Binaural synthesis is the process of synthetically generating a two channel singnal (i.e. a stereo signal, one channel per ear) out of a mono signal which can be perceived by a human in a spatial manner — creating a “binaurally hearable” signal as one might say. So, you do not need 5 channels to make 3D-sound possible. Everyone has just two ears, ergo: two channels should suffice — when using headphones, of course.

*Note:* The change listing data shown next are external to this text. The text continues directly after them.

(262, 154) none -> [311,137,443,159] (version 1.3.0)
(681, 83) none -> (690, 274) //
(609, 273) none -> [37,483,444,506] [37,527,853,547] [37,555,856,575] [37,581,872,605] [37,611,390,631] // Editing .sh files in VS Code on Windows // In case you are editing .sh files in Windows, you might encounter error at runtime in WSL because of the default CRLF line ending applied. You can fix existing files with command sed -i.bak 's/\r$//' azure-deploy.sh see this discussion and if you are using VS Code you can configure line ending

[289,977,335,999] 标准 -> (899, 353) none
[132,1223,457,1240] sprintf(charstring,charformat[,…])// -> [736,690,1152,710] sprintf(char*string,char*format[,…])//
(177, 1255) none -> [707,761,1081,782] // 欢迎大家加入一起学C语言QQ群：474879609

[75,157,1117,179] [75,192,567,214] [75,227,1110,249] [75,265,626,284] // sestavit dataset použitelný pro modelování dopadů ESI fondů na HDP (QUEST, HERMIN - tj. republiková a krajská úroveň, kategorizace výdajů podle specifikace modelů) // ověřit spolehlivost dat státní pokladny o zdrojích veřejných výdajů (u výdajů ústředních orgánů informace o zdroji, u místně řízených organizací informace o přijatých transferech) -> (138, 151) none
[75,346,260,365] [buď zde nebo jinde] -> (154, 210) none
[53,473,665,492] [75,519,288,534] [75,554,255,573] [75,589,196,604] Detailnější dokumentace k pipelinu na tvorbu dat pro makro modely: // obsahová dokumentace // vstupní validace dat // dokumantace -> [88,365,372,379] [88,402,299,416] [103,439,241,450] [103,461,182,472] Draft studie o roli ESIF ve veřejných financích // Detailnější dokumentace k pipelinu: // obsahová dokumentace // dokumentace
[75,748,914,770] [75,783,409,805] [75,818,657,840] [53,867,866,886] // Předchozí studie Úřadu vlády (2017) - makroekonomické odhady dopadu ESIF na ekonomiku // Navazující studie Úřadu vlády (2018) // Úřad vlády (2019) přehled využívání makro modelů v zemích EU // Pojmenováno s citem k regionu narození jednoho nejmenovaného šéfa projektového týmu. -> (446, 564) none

The choice of this topic for my master thesis originated from an earlier interest for sound based games. I was fascinated by the idea of creating a game whith no graphics at all. But in my opinion today’s sound technology is still missing some capabilities which are necessary for a proper sound-only-experience. Well, let’s see what we can do about it . Of course there already have been many scientific investigations and approaches to this problem. I’m by far not the first one to work on this topic.
By the way: recently I found this via RockPaperShotgun. There are two developers who are working on a sound based adventure game called Blindside. It’s comforting to know that the subject is still up to date and that you’re not the only one who’s working on it.